The output is a word-for-word repeat of the listing below, free of images.

▶ Exercise material
****************

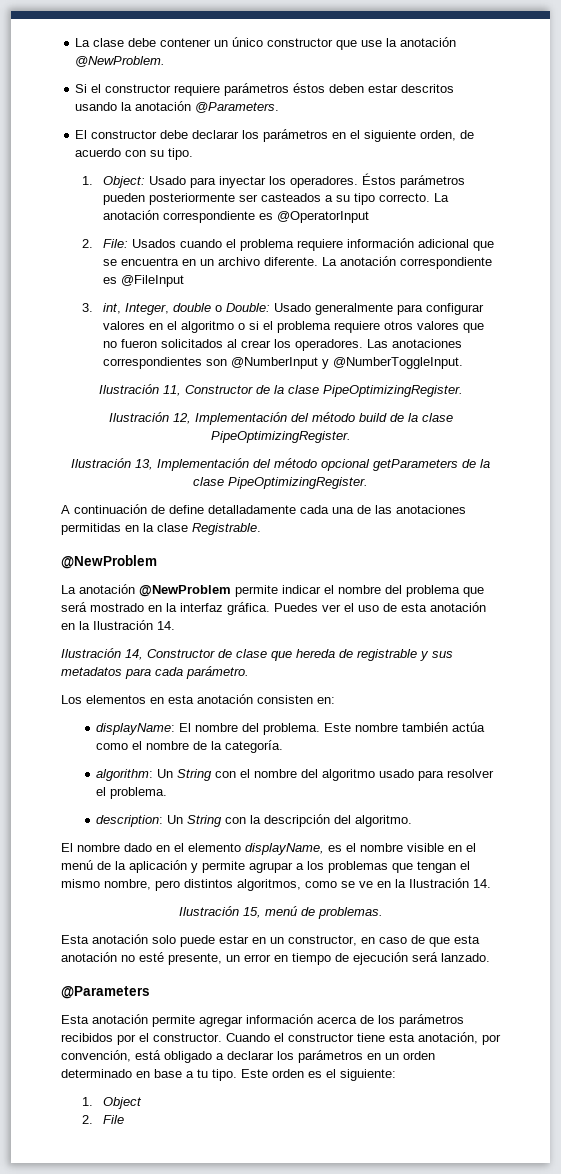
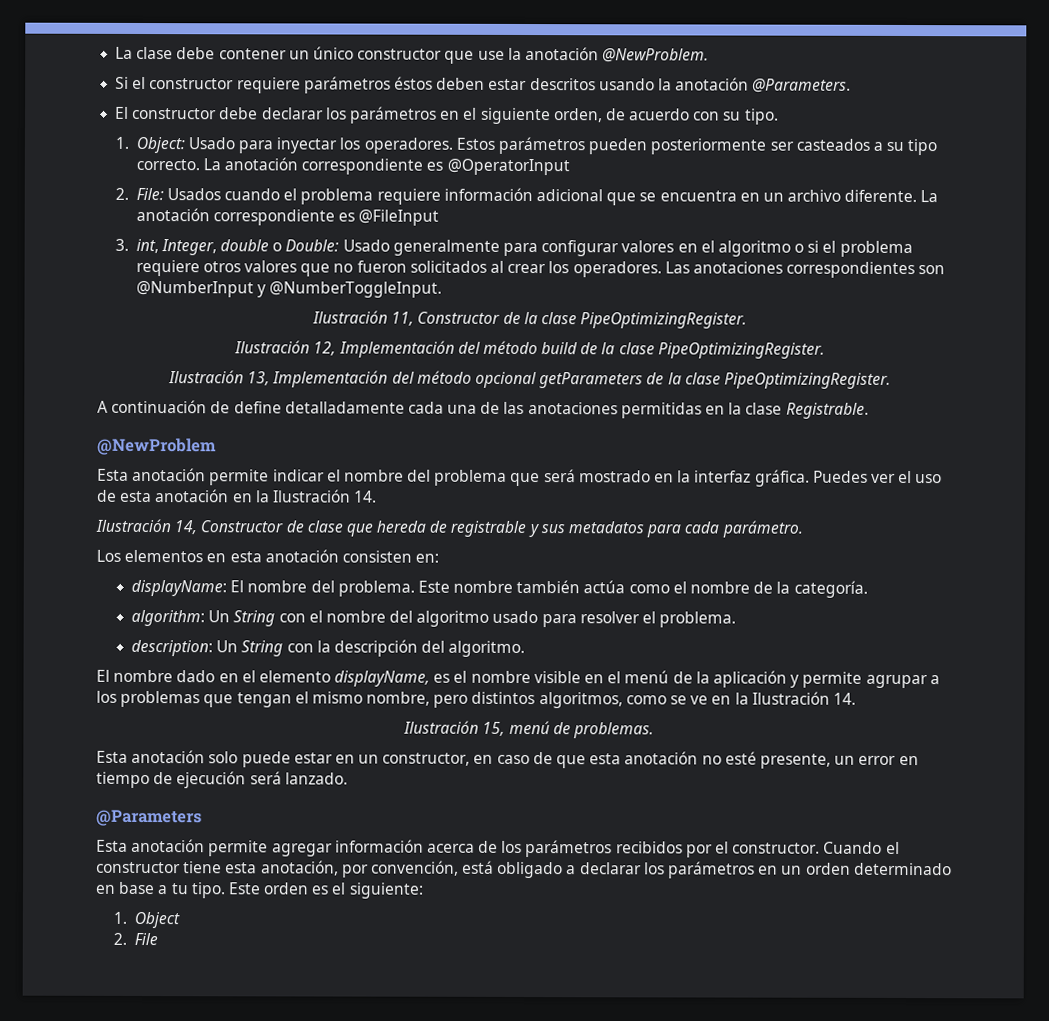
- Éstos parámetros pueden posteriormente ser casteados a su tipo correcto.
+ Estos parámetros pueden posteriormente ser casteados a su tipo correcto.
- La anotación @NewProblem permite indicar el nombre del problema que será mostrado en la interfaz gráfica.
+ Esta anotación permite indicar el nombre del problema que será mostrado en la interfaz gráfica.

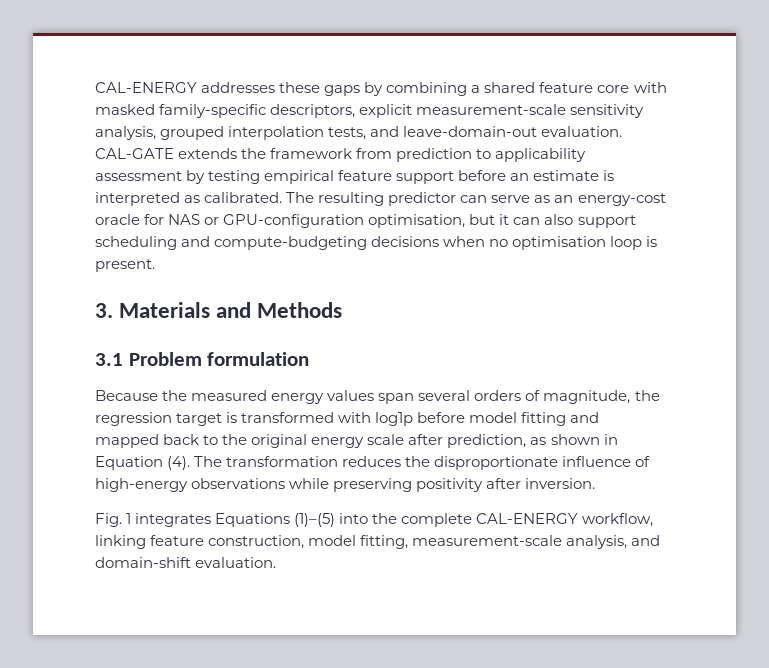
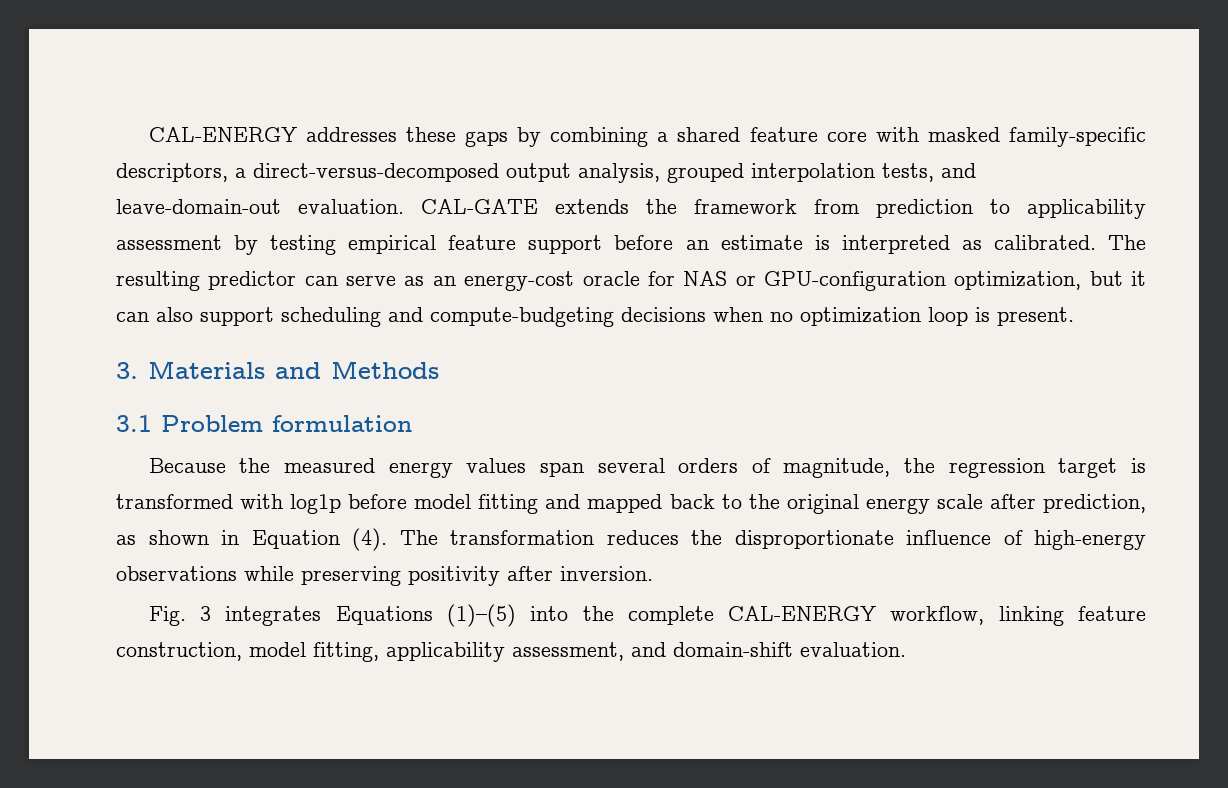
- CAL-ENERGY addresses these gaps by combining a shared feature core with masked family-specific descriptors, explicit measurement-scale sensitivity analysis, grouped interpolation tests, and leave-domain-out evaluation.
+ CAL-ENERGY addresses these gaps by combining a shared feature core with masked family-specific descriptors, a direct-versus-decomposed output analysis, grouped interpolation tests, and leave-domain-out evaluation.
- The resulting predictor can serve as an energy-cost oracle for NAS or GPU-configuration optimisation, but it can also support scheduling and compute-budgeting decisions when no optimisation loop is present.
+ The resulting predictor can serve as an energy-cost oracle for NAS or GPU-configuration optimization, but it can also support scheduling and compute-budgeting decisions when no optimization loop is present.
- Fig. 1 integrates Equations (1)–(5) into the complete CAL-ENERGY workflow, linking feature construction, model fitting, measurement-scale analysis, and domain-shift evaluation.
+ Fig. 3 integrates Equations (1)–(5) into the complete CAL-ENERGY workflow, linking feature construction, model fitting, applicability assessment, and domain-shift evaluation.

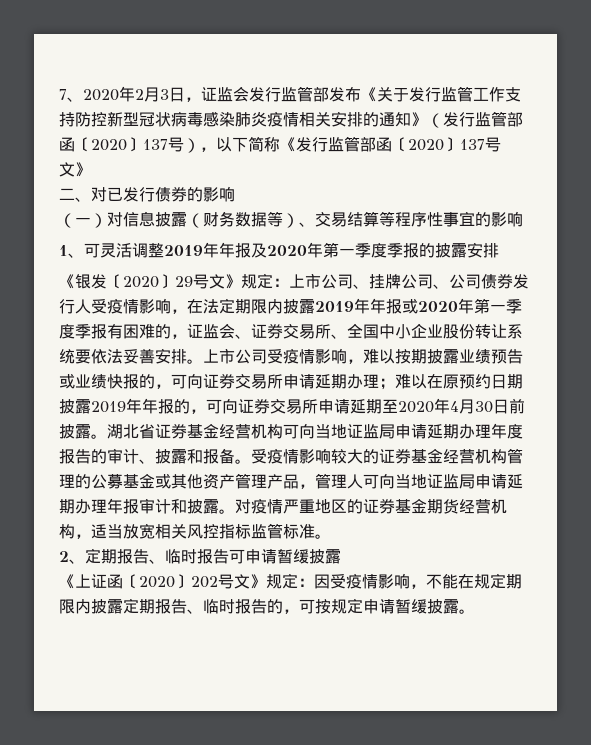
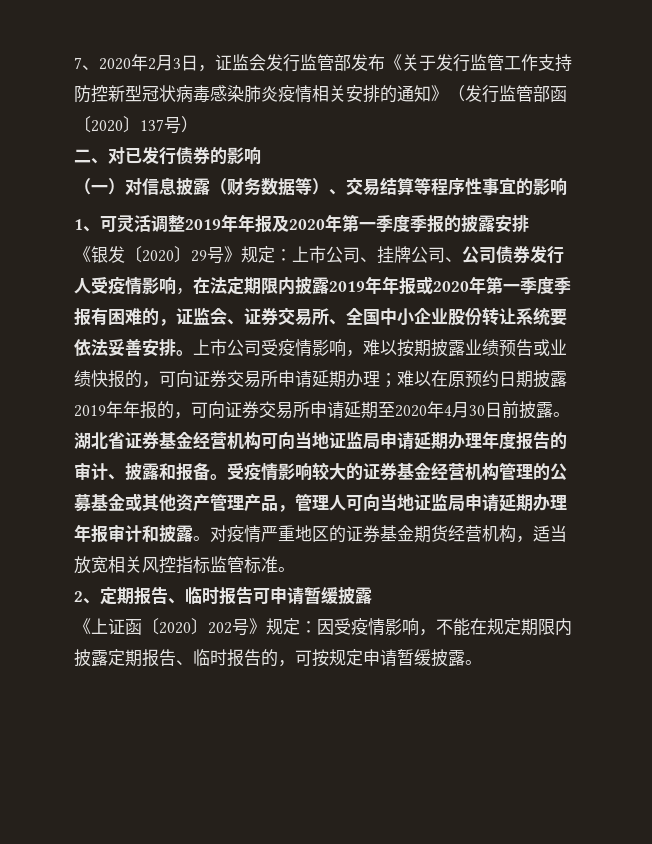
- 7、2020年2月3日，证监会发行监管部发布《关于发行监管工作支持防控新型冠状病毒感染肺炎疫情相关安排的通知》（发行监管部函〔2020〕137号），以下简称《发行监管部函〔2020〕137号文》
+ 7、2020年2月3日，证监会发行监管部发布《关于发行监管工作支持防控新型冠状病毒感染肺炎疫情相关安排的通知》（发行监管部函〔2020〕137号）
- 《银发〔2020〕29号文》规定：上市公司、挂牌公司、公司债券发行人受疫情影响，在法定期限内披露2019年年报或2020年第一季度季报有困难的，证监会、证券交易所、全国中小企业股份转让系统要依法妥善安排。
+ 《银发〔2020〕29号》规定：上市公司、挂牌公司、公司债券发行人受疫情影响，在法定期限内披露2019年年报或2020年第一季度季报有困难的，证监会、证券交易所、全国中小企业股份转让系统要依法妥善安排。
- 《上证函〔2020〕202号文》规定：因受疫情影响，不能在规定期限内披露定期报告、临时报告的，可按规定申请暂缓披露。
+ 《上证函〔2020〕202号》规定：因受疫情影响，不能在规定期限内披露定期报告、临时报告的，可按规定申请暂缓披露。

****************

▶ Answer to this task
- Éstos parámetros pueden posteriormente ser casteados a su tipo correcto.
+ Estos parámetros pueden posteriormente ser casteados a su tipo correcto.
- La anotación @NewProblem permite indicar el nombre del problema que será mostrado en la interfaz gráfica.
+ Esta anotación permite indicar el nombre del problema que será mostrado en la interfaz gráfica.

- CAL-ENERGY addresses these gaps by combining a shared feature core with masked family-specific descriptors, explicit measurement-scale sensitivity analysis, grouped interpolation tests, and leave-domain-out evaluation.
+ CAL-ENERGY addresses these gaps by combining a shared feature core with masked family-specific descriptors, a direct-versus-decomposed output analysis, grouped interpolation tests, and leave-domain-out evaluation.
- The resulting predictor can serve as an energy-cost oracle for NAS or GPU-configuration optimisation, but it can also support scheduling and compute-budgeting decisions when no optimisation loop is present.
+ The resulting predictor can serve as an energy-cost oracle for NAS or GPU-configuration optimization, but it can also support scheduling and compute-budgeting decisions when no optimization loop is present.
- Fig. 1 integrates Equations (1)–(5) into the complete CAL-ENERGY workflow, linking feature construction, model fitting, measurement-scale analysis, and domain-shift evaluation.
+ Fig. 3 integrates Equations (1)–(5) into the complete CAL-ENERGY workflow, linking feature construction, model fitting, applicability assessment, and domain-shift evaluation.

- 7、2020年2月3日，证监会发行监管部发布《关于发行监管工作支持防控新型冠状病毒感染肺炎疫情相关安排的通知》（发行监管部函〔2020〕137号），以下简称《发行监管部函〔2020〕137号文》
+ 7、2020年2月3日，证监会发行监管部发布《关于发行监管工作支持防控新型冠状病毒感染肺炎疫情相关安排的通知》（发行监管部函〔2020〕137号）
- 《银发〔2020〕29号文》规定：上市公司、挂牌公司、公司债券发行人受疫情影响，在法定期限内披露2019年年报或2020年第一季度季报有困难的，证监会、证券交易所、全国中小企业股份转让系统要依法妥善安排。
+ 《银发〔2020〕29号》规定：上市公司、挂牌公司、公司债券发行人受疫情影响，在法定期限内披露2019年年报或2020年第一季度季报有困难的，证监会、证券交易所、全国中小企业股份转让系统要依法妥善安排。
- 《上证函〔2020〕202号文》规定：因受疫情影响，不能在规定期限内披露定期报告、临时报告的，可按规定申请暂缓披露。
+ 《上证函〔2020〕202号》规定：因受疫情影响，不能在规定期限内披露定期报告、临时报告的，可按规定申请暂缓披露。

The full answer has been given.